Task input:
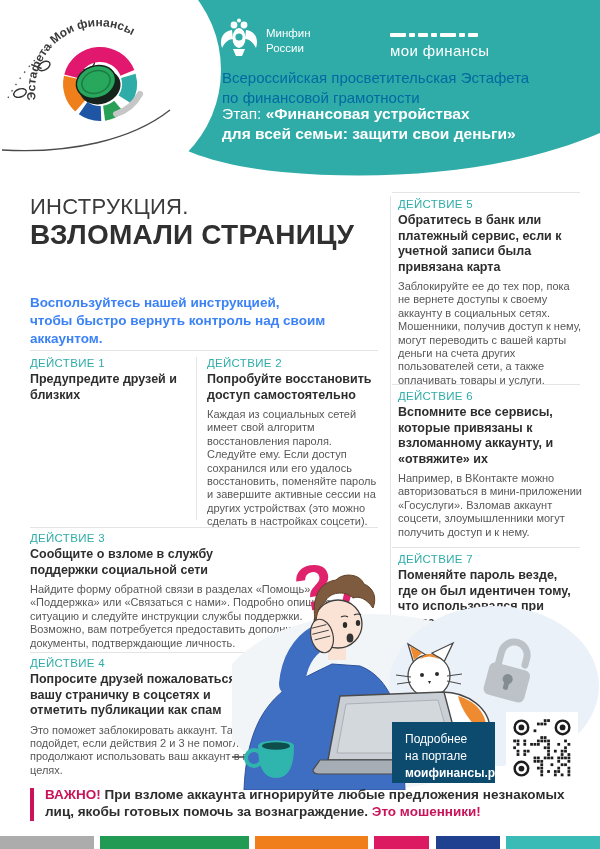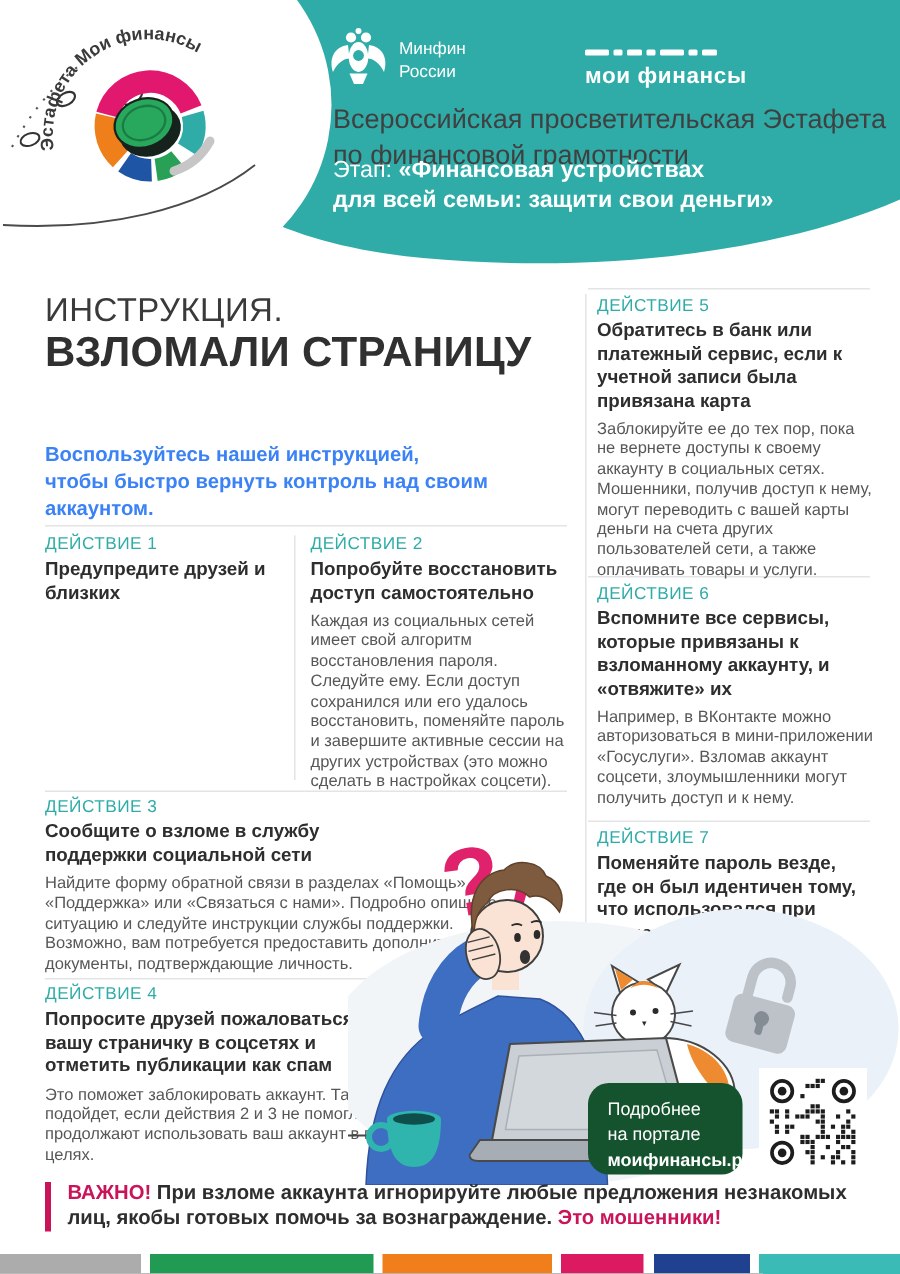--- a/index.html
+++ b/index.html
@@ -12,7 +12,7 @@
   .brand{left:390px;top:33px;color:#ffffff;}
   .brand .dashes{display:flex;gap:3px;align-items:center;height:4px;margin-bottom:5px;}
   .brand .dashes span{display:block;height:3.5px;background:#ffffff;border-radius:1px;}
-  .brand .word{font-size:15px;font-weight:700;letter-spacing:0.4px;}
+  .brand .word{font-size:15px;font-weight:400;letter-spacing:0.4px;}
   .hdr-sub{left:222px;top:68px;color:#404040;font-size:18px;line-height:1.32;}
   .hdr-stage{left:222px;top:104px;color:#ffffff;font-size:15.5px;line-height:1.32;}
   .hdr-stage b{font-weight:700;}

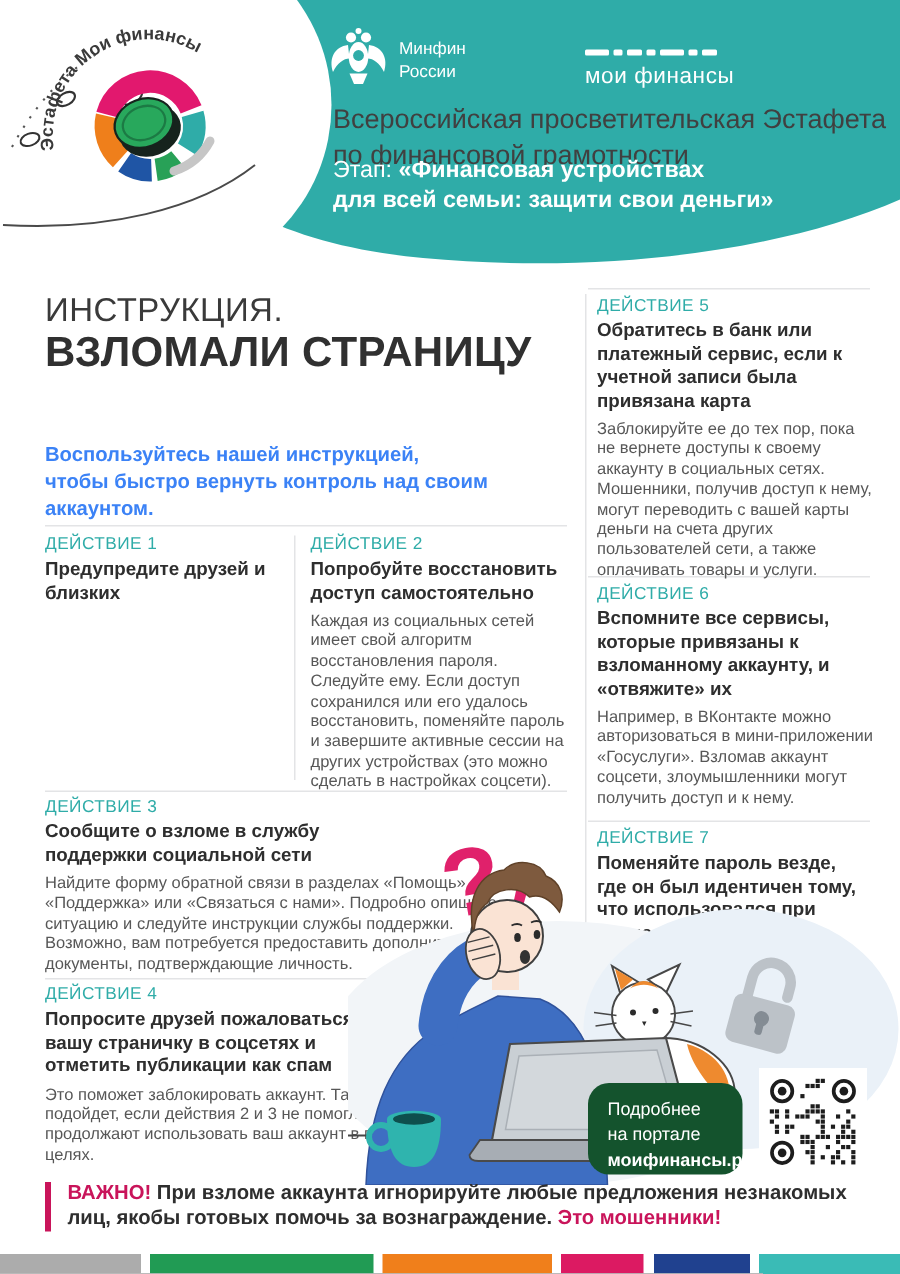--- a/index.html
+++ b/index.html
@@ -13,7 +13,7 @@
   .brand .dashes{display:flex;gap:3px;align-items:center;height:4px;margin-bottom:5px;}
   .brand .dashes span{display:block;height:3.5px;background:#ffffff;border-radius:1px;}
   .brand .word{font-size:15px;font-weight:400;letter-spacing:0.4px;}
-  .hdr-sub{left:222px;top:68px;color:#404040;font-size:18px;line-height:1.32;}
+  .hdr-sub{left:222px;top:68px;color:#0369a1;font-size:15px;line-height:1.32;}
   .hdr-stage{left:222px;top:104px;color:#ffffff;font-size:15.5px;line-height:1.32;}
   .hdr-stage b{font-weight:700;}
   

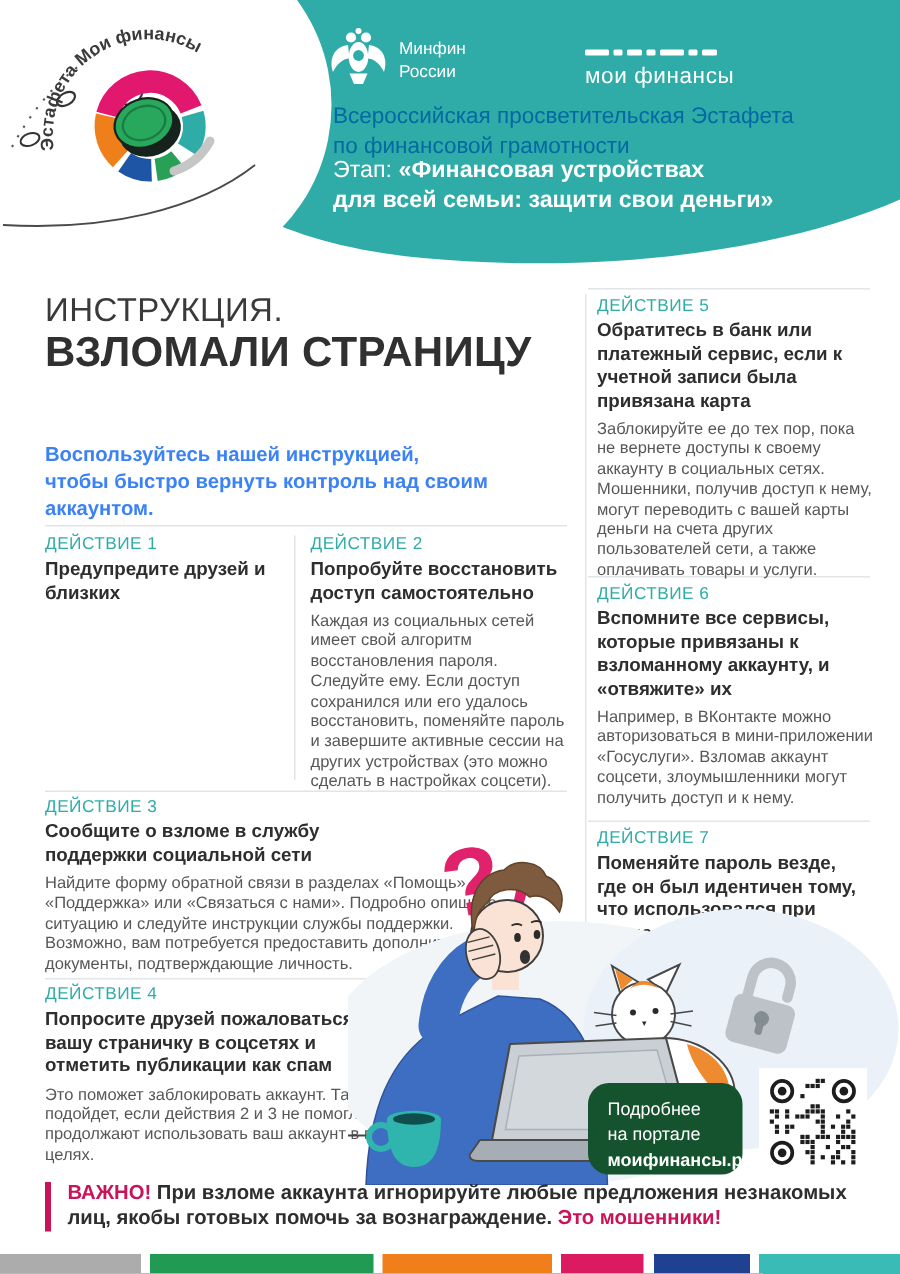--- a/index.html
+++ b/index.html
@@ -33,7 +33,7 @@
   .imp-text{font-size:13.5px;line-height:1.28;color:#2e2e2e;font-weight:700;width:545px;}
   .imp-red{color:#c9145a;font-weight:700;}
   
-  .portal{left:392px;top:722px;width:103px;height:61px;background:#14532d;border-radius:14px;
+  .portal{left:392px;top:722px;width:103px;height:61px;background:#0c4a6e;border-radius:0;
           color:#ffffff;font-size:12px;line-height:1.4;padding:9px 0 0 13px;box-sizing:border-box;}
   .portal .b{font-weight:700;}
   .qr{left:506px;top:712px;width:72px;height:72px;background:#ffffff;}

Prompt: Count every line that holds the word "weight" in the entries, and state the result alone.

Task response: 8